The halo bispectrum in N-body simulations with non-Gaussian initial conditions

We present measurements of the bispectrum of dark matter haloes in numerical simulations with non-Gaussian initial conditions of local type. We show, in the first place, that the overall effect of primordial non-Gaussianity on the halo bispectrum is larger than on the halo power spectrum when all measurable configurations are taken into account. We then compare our measurements with a tree-level perturbative prediction, finding good agreement at large scales when the constant Gaussian bias parameter, both linear and quadratic, and their constant non-Gaussian corrections are fitted for.
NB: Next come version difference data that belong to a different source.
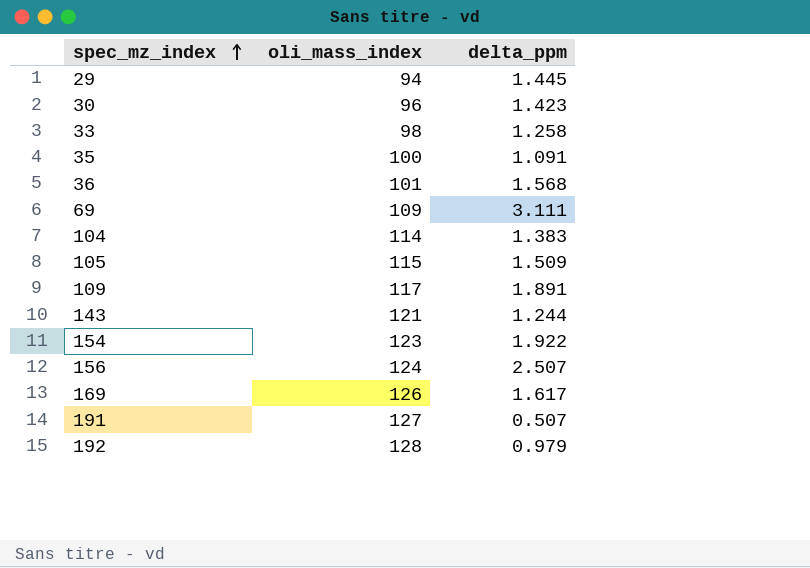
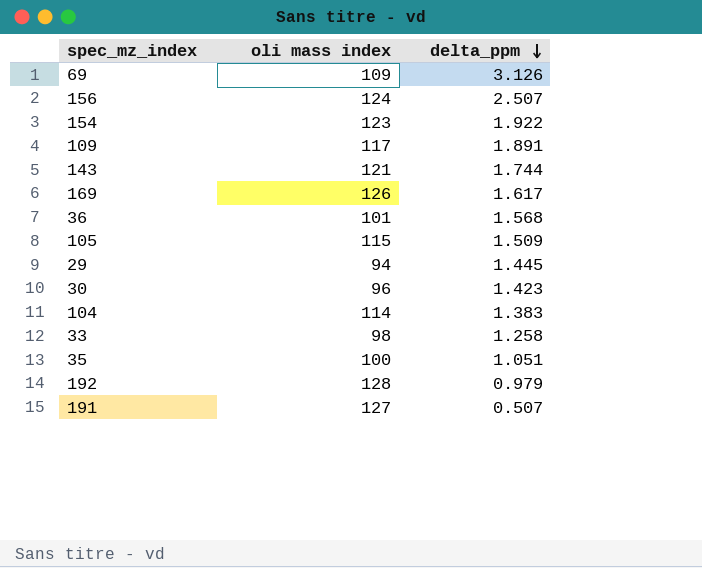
row order: spec_mz_index ascending -> delta_ppm descending
column name: oli_mass_index -> oli mass index
69 | delta_ppm: 3.111 -> 3.126
143 | delta_ppm: 1.244 -> 1.744
35 | delta_ppm: 1.091 -> 1.051

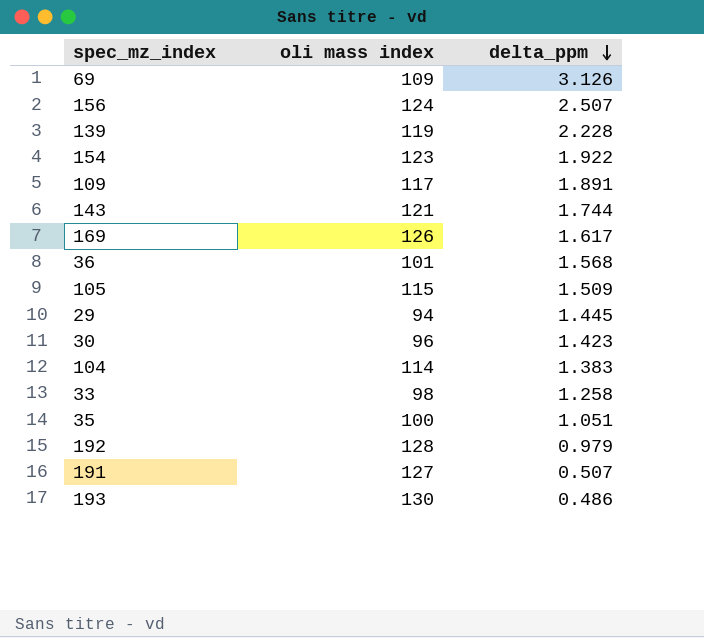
row 139: none -> 119 | 2.228
row 193: none -> 130 | 0.486

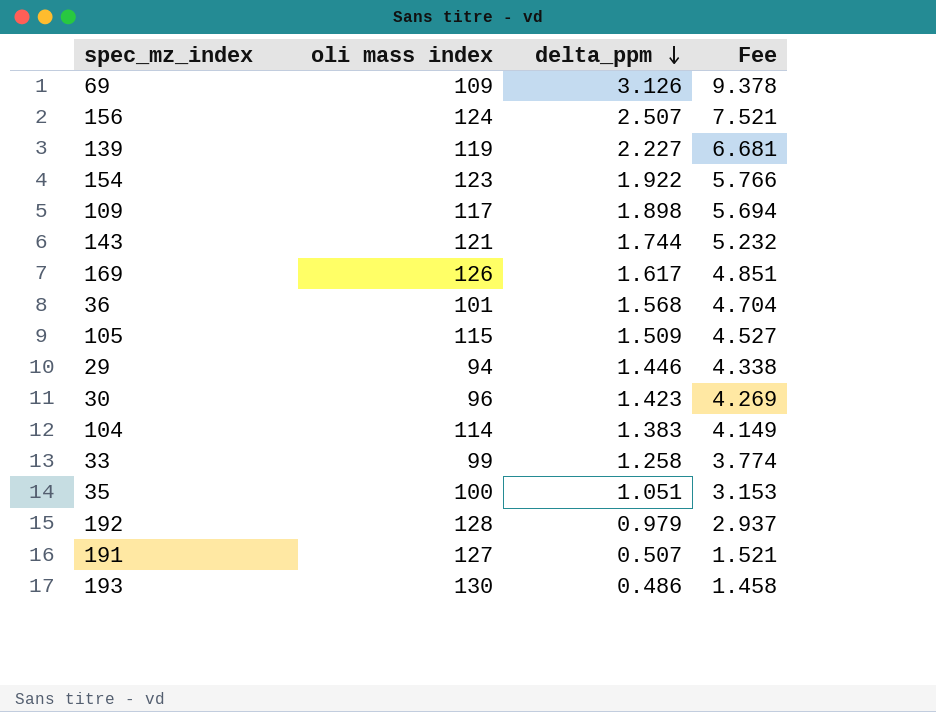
column Fee | formula: none -> [delta_ppm] * 3
139 | delta_ppm: 2.228 -> 2.227
109 | delta_ppm: 1.891 -> 1.898
29 | delta_ppm: 1.445 -> 1.446
33 | oli mass index: 98 -> 99

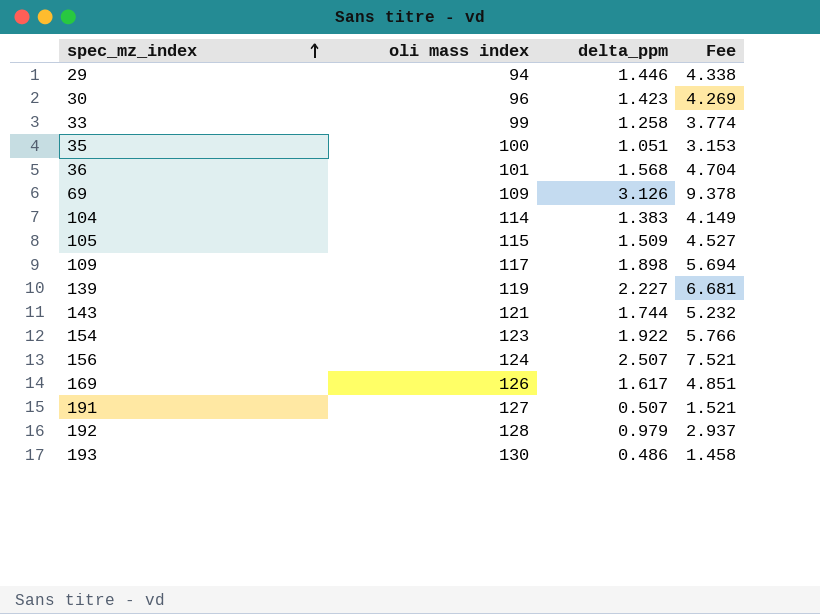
row order: delta_ppm descending -> spec_mz_index ascending

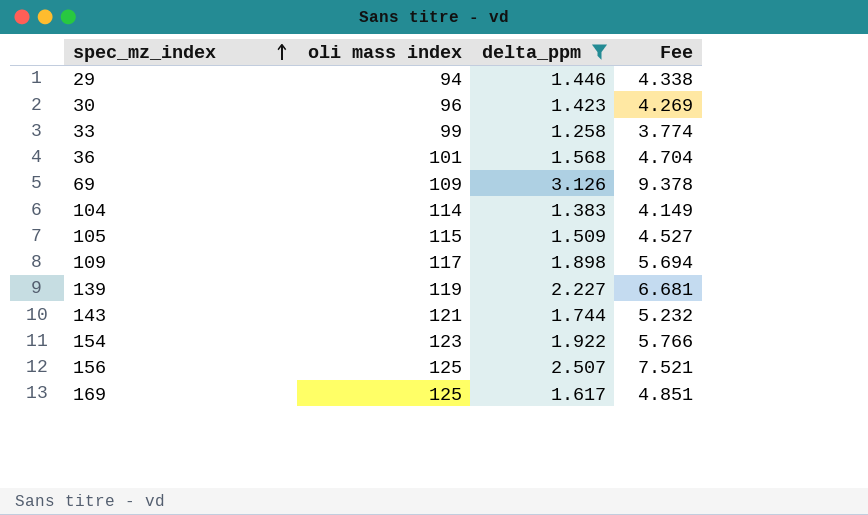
filter: none -> delta_ppm >= 1.258
156 | oli mass index: 124 -> 125
169 | oli mass index: 126 -> 125

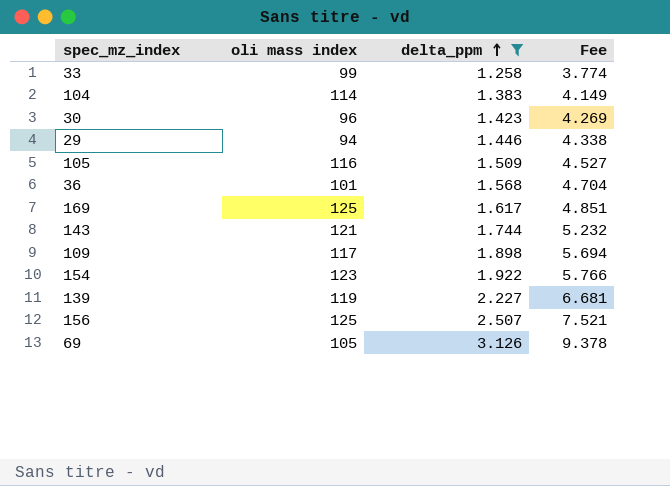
row order: spec_mz_index ascending -> delta_ppm ascending
105 | oli mass index: 115 -> 116
69 | oli mass index: 109 -> 105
The best-fitting values of the Gaussian bias factors and their non-Gaussian, scale-independent corrections are in qualitative agreement with the peak-background split expectations. In particular, we show that the effect of non-Gaussian initial conditions on squeezed configurations is fairly large (up to 30 per cent for f(NL) = 100 at redshift z = 0.5) and results from contributions of similar amplitude induced by the initial matter bispectrum, scale-dependent bias corrections as well as from non-linear matter bispectrum corrections. We show, in addition, that effects at second order in f(NL) are irrelevant for the range of values allowed by cosmic microwave background and galaxy power spectrum measurements, at least on the scales probed by our simulations (k > 0.01 h Mpc(-1)). Finally, we present a Fisher matrix analysis to assess the possibility of constraining primordial non-Gaussianity with future measurements of the galaxy bispectrum. We find that a survey with a volume of about 10 h(-3) Gpc(3) at mean redshift z similar or equal to 1 could provide an error on f(NL) of the order of a few. This shows the relevance of a joint analysis of galaxy power spectrum and bispectrum in future redshift surveys.